MARKETS

Another fine mess

METALS are being buffeted by forces unleashed by the central banks. Chickens are coming home to roost. <i><b>The Outcrop</i> by Robin Bromby</b>

Staff Reporter
Another fine mess

Those old enough to remember the early Laurel and Hardy talkies released in the 1930s (and frequently replayed on television here until that went from black-and-white to colour) will be familiar with that quote which turned up in most of the duo’s movies, the one where the always exasperated Oliver Hardy chided the hapless Stan Laurel with the words: "Well, here's another nice mess you've gotten me into." (Thanks to Professor Google, it seems the words were used in 15 of their films.)

Thanks, Ben Bernanke and your fellow central bankers.

Seeing I am labouring allusions, perhaps we should haul in the 1797 Goethe poem The Sorcerers’s Apprentice – the one where the untrained apprentice ends up with a broom refusing to stop hauling water from the well.

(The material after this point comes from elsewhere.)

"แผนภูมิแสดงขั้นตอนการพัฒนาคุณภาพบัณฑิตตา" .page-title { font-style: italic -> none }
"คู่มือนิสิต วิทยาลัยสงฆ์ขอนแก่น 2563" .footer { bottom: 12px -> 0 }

For that, again with thanks Ben.

Well, I think the central banks have just dumped us well and truly in it, and yet they can’t stop the money printing without derailing the global economy.

After all, Japan tried turning off the presses a decade ago with a deflationary consequence.

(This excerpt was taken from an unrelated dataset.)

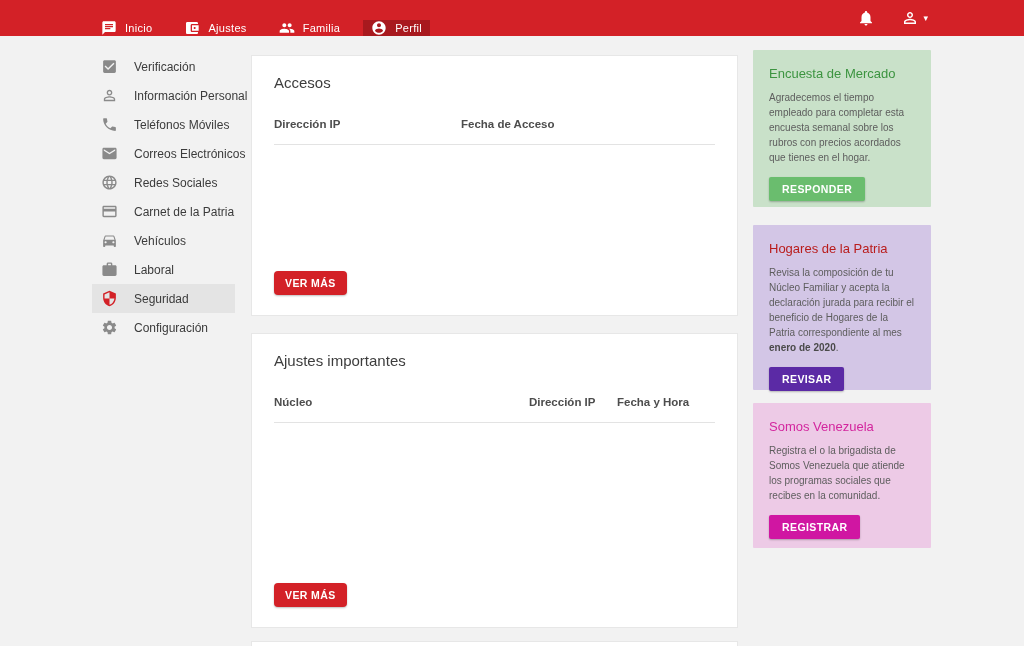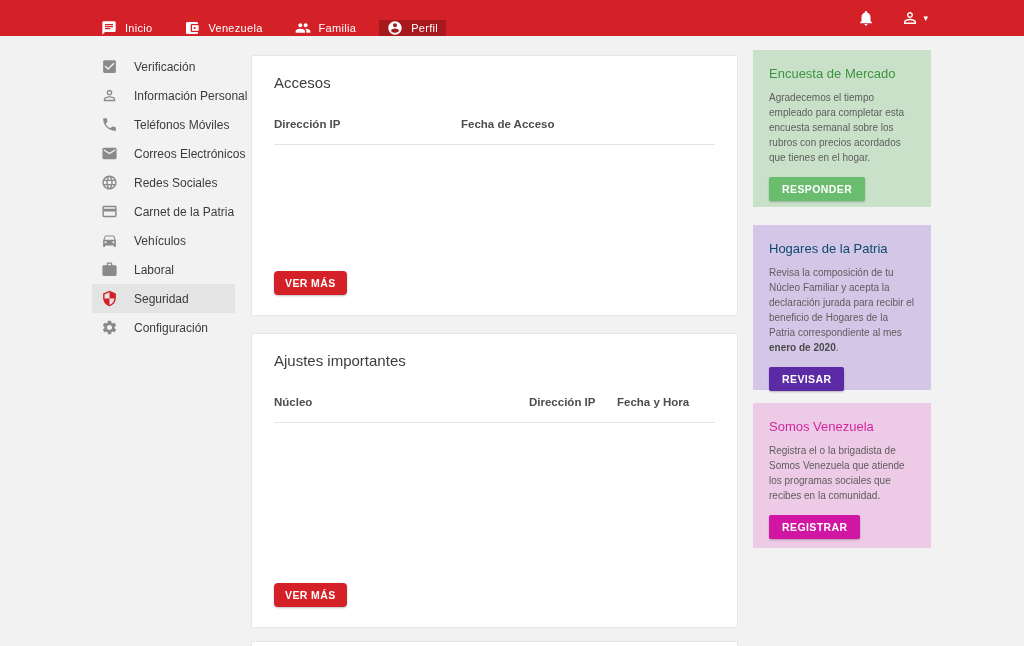"Venezuela" span.tab-label { text: Venezuela -> Ajustes }
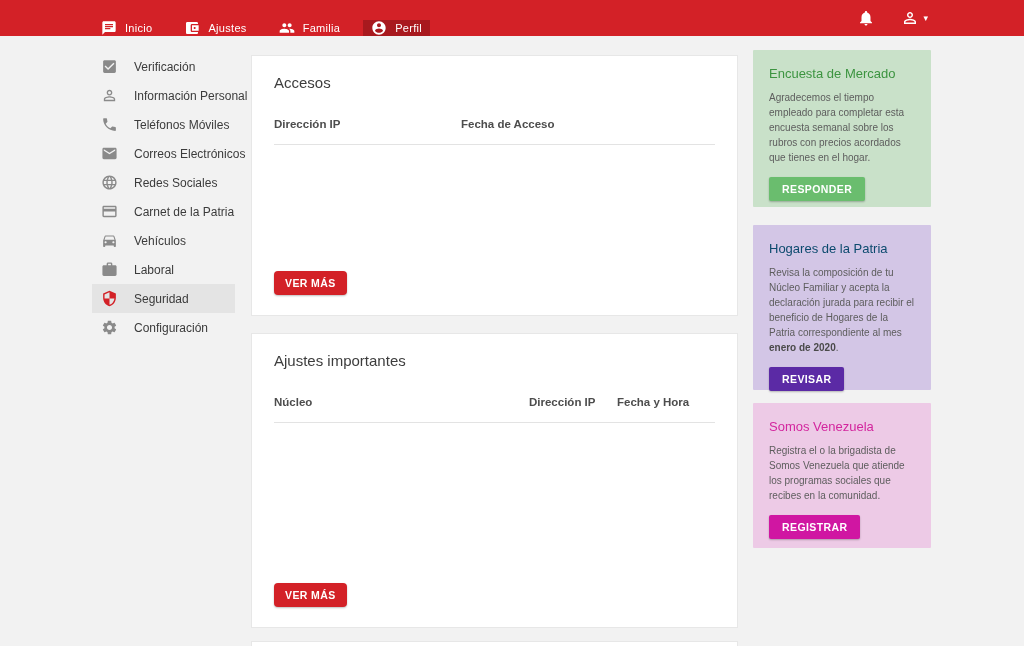"Hogares de la Patria" .promo-purple .promo-title { color: #0c4a6e -> #b91c1c }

The latest blow that has winded the global economy is the new International Monetary Fund (IMF) report that essentially is aimed at hosing down any optimism still out there (you have to read past the "it's not really too bad" placebos in the text of the report).

Clearly, the metal markets got the message. Copper is now within a whisker of dropping below $US7000/tonne, lead likewise with the $2000/t barrier, and tin at $20,500/t and zinc at $1874/t will have a few mining executives breaking out in cold sweats. (We can only imagine the wall of worry being climbed by the higher cost gold producers.)

I’ll come back to the macro picture, but let’s have a look at page 37 of the IMF report, a breakout box about what China’s lending boom did to corporate leverage.

The stock of loans by the end of 2012 was 130% of GDP. If you add in trust loans, corporate bonds and some other sources of debt finance, the figure is actually 172%. Some companies have leverage of more than 80%. The fastest growth in leveraging has been in real estate and industrials - and “materials”. Yes, that means commodities. The IMF makes no specific mentions, but many Western analysts have drawn attention to the fact that there has been multiple financing of metals; that is, one stockpile in a warehouse has been used as collateral for loans from several banks, each bank unaware of the other loans on that same metal.

Now, here’s an item reported overnight by London’s The Daily Telegraph. In the early part of 2012 the graph lines for the S&P 500 and the Deutsche Bank index of raw materials were moving reasonably close to being in unison (although the latter’s dips were more exaggerated). But from about October last year those lines began diverging: the S&P overall rising but the raw materials indexing began faltering, then in the past two months of this year breaking down. The newspaper commented that this divergence was “astonishing to behold, so like the pattern in early 1929”

Part of the problem is that the Federal Reserve has started sending out hints it is going to begin turning off the money supply (which is growing by $89 billion a month, and that’s without the $1 trillion the Japanese are in the process of unleashing).

The fact is, many suspect, that once the floodgates have been opened and all this liquidity injected, you cannot then close the gates again. More and more dollar bills will need to be created just to keep the monetary music going.

The problem is that, this time around, it will not work nearly so well as before.

The big cash splash in late 2008 did wonders to stop the GFC in its tracks, but like antibiotics, the monetary virus has since been building greater and greater immunity to the drugs.

Money is still being pumped out yet in March more Americans lost their jobs, and the US retail and manufacturing sectors contracted. And dare we mention the metal prices again?

Yet we move into this latest part of the cycle with miners around the world (especially in the copper business) gearing up ever increasing output.

Let’s just hope that the music can be kept playing for a while longer.